Se você pedir, eles vão ajudar
Se você pedir, eles vão ajudar

Se você pedir, eles vão ajudar

Uma das atitudes mais simples pode revolucionar aquilo que você está fazendo

Parece simples, é simples, mas normalmente as pessoas esquecem ou ficam receosas de fazer – pedir ajuda. Ok, você lendo aqui e pensando um pouco, deve vir na sua mente: “Ora, mas eu sempre peço ajuda, é algo natural”. Será mesmo?

Hoje em dia a quantidade de ideias e novas possibilidades é, de uma certa forma, enlouquecedora. É coisa que não acaba mais, a dinâmica está insana... Portanto, se o jogo está ainda mais corrido e complicado, não seria mais sensato ter ajuda?

Um dos maiores conceitos que as startups trouxeram para o mundo foi o crowdsourcing, que é você contar com o seu público e clientes para construir aquilo que eles mesmo querem. Diversas empresas e movimentos revolucionários surgiram assim. Veja o quanto nossa querida Wikipédia fez por nós e esse é só um exemplo.

Ainda que você fique meio receoso de deixar os clientes fazerem o próprio serviço ou o produto para eles mesmos, ainda é muito sensato buscar a ajuda deles para ver se você está no caminho certo ou não.
Você pode ainda estar intrigado, pensando: "Mas isso é tão banal!". Também acho, mas quase ninguém faz.

Na turnê que fiz pelo Brasil, a Revolução das Startups, ao perguntar para as empresas e pessoas se pediam ajuda para os clientes, a maior parte dos poucos “sim” que recebi eram inseguros, daquele tipo – “uma vez eu perguntei para o cliente o que ele achava” e por aí vai.

A questão é que não é um hábito nosso pedir ajuda e a opinião das pessoas sobre aquilo que estamos fazendo. A maioria faz o que acredita, ou pergunta no máximo para duas ou três pessoas, e já deu.

Esses tempos, resolvi testar isso em algo simples, um grupo de Facebook (Mundo Empreendedor). Eu tenho esse ambiente para lançar conteúdos de empreendedorismo de Alto Impacto e provocar discussões, porém, ao pensar sobre as startups, notei: "Será que está adequado o grupo? Penso nisso para as empresas, mas em algo mais simples, tem sentido?".

Resolvi pegar 90 pessoas e perguntar a cada uma como fariam o grupo melhor? O que tirariam? O que colocariam a mais?
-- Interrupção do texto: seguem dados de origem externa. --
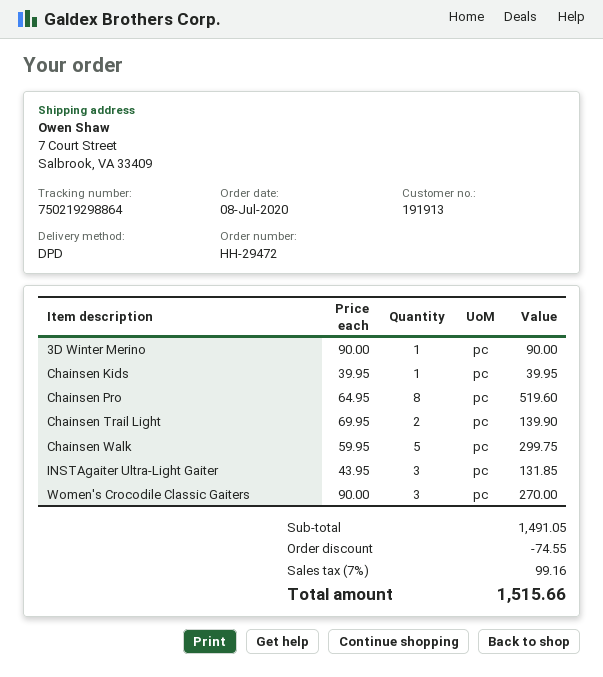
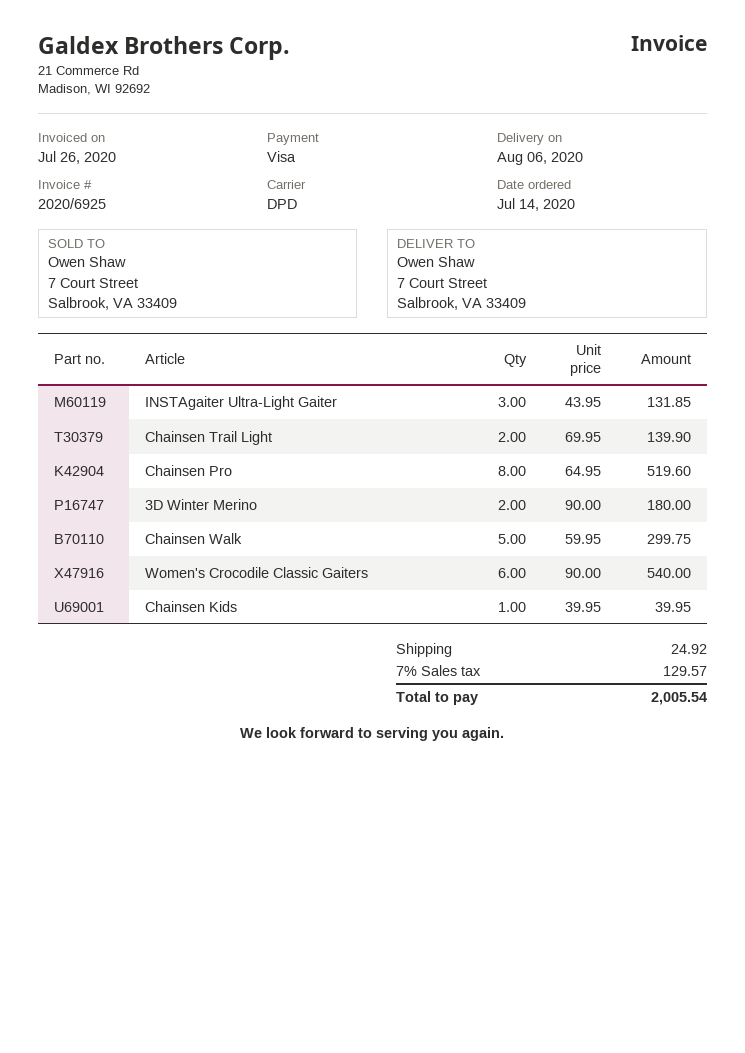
order date: 2020-07-08 -> 2020-07-14
3D Winter Merino: 1 x 90.00 = 90.00 -> 2 x 90.00 = 180.00
Women's Crocodile Classic Gaiters: 3 x 90.00 = 270.00 -> 6 x 90.00 = 540.00
discount: 74.55 -> none
shipping: none -> 24.92
tax: 7% = 99.16 -> 7% = 129.57
total: 1515.66 -> 2005.54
O que estava faltando?

E, para a minha surpresa, em primeiro lugar, o que mais recebi foram agradecimentos. Exatamente isso, a maioria estava simplesmente feliz por alguém querer ouvir a sua opinião e poder participar de algo. Apesar de sempre ter deixado isso explícito, notei que é um grande fator você pedir a opinião do seu público e clientes. Eles se sentem queridos e amados.

Em segundo lugar, percebi a vontade em ajudar. Vieram vários comentários super interessantes do que estava dando certo e no que deveria focar.

Óbvio, e como já era esperado, grande parte ficou receosa de me falar coisas que não curtiam tanto. Afinal, era eu perguntando ali, e não deveria ser fácil jogar na cara do dono o que não gosta. Porém, essa era a grande questão: o que deveria parar, o que não agrada às pessoas.

Tive que incentivar e dizer a importância disso, e o quanto ficaria feliz de saber o que não estava dando certo... E as pessoas começaram a falar. Foi ótimo!

Imagine: várias coisas lá no grupo não eram pertinentes às pessoas, outras elas queriam mais e outras sentiam falta. Pois bem, se eu ficasse adivinhando talvez levasse centenas de anos até que eu acertasse. Agora, simplesmente ao perguntar, descobri isso bem mais rápido e mostrei o quanto me importo com o que faço para aquelas pessoas que eu amo tanto e me acompanham.

Não deveria ser assim com toda a empresa? Seus clientes e público, eles não são seu grande amor? Afinal, você existe por causa deles...
E eles são tão demais que, se você pedir, eles vão ajudar... Vocês juntos construíram algo que fará melhor aos dois. Por que não começar agora?